Manufacturing companies typically use sophisticated production planning
systems optimizing production steps, often delivering near-optimal solutions.
As a downside for delivering a near-optimal schedule, planning systems have
high computational demands resulting in hours of computation. Under normal
circumstances this is not issue if there is enough buffer time before
implementation of the schedule (e.g. at night for the next day). However, in
case of unexpected disruptions such as delayed part deliveries or defectively
manufactured goods, the planned schedule may become invalid and swift
replanning becomes necessary. Such immediate replanning is unsuited for
existing optimal planners due to the computational requirements. This paper
proposes a novel solution that can effectively and efficiently perform
replanning in case of different types of disruptions using an existing plan.

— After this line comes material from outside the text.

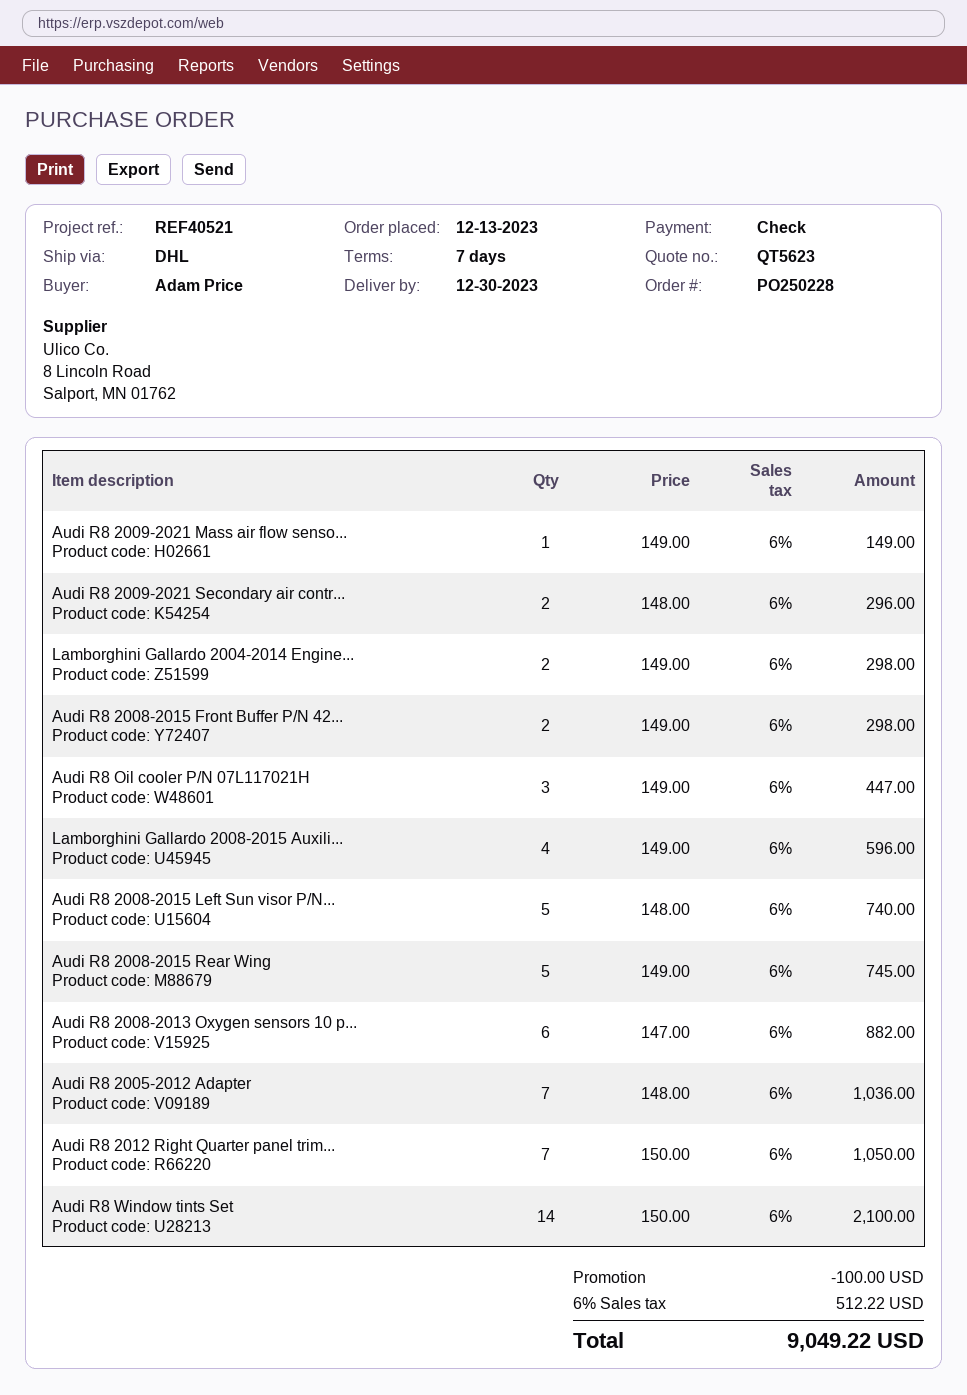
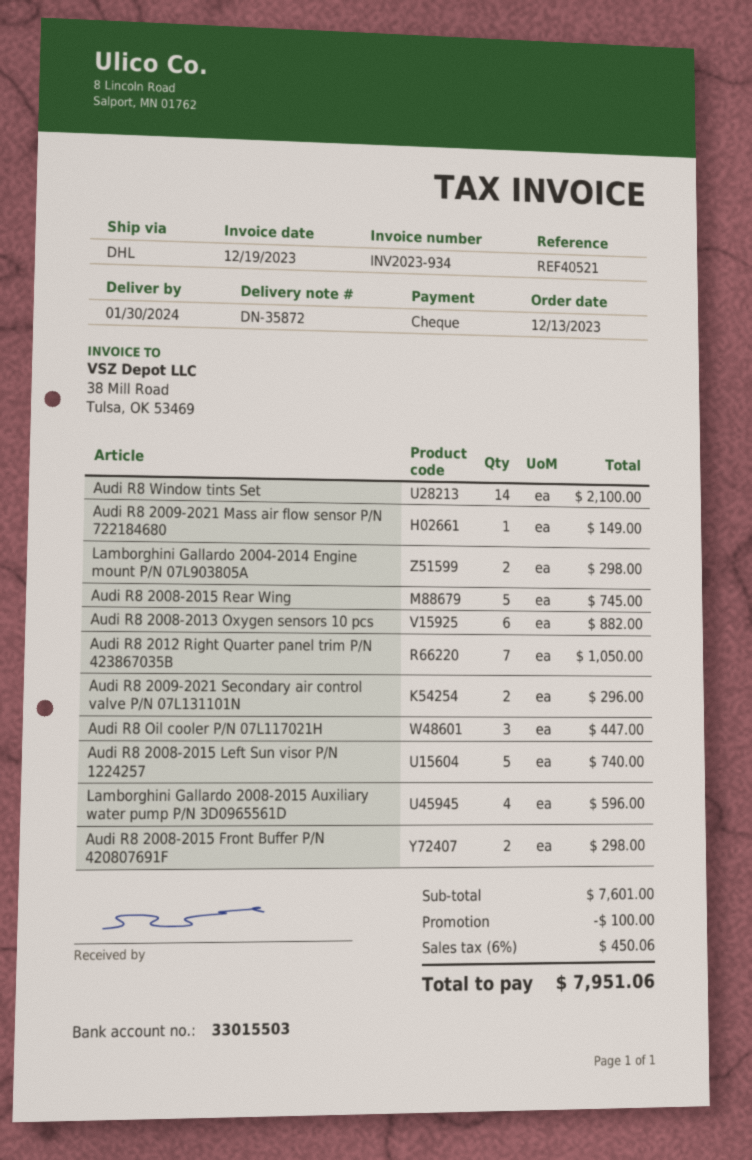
delivery date: 2023-12-30 -> 2024-01-30
Audi R8 2005-2012 Adapter: 7 for 1036.00 -> none
tax: 6% = 512.22 -> 6% = 450.06
total: 9049.22 -> 7951.06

The approach is based on the idea to adhere to the existing schedule as much as
possible, adapting it based on limited local changes. For that purpose an
agent-based scheduling mechanism has been devised, in which agents represent
materials and production sites and use local optimization techniques and
negotiations to generate an adapted (sufficient, but non-optimal) schedule. The
approach has been evaluated using real production data from Huawei, showing
that efficient schedules are produced in short time. The system has been
implemented as proof of concept and is currently reimplemented and transferred
to a production system based on the Jadex agent platform.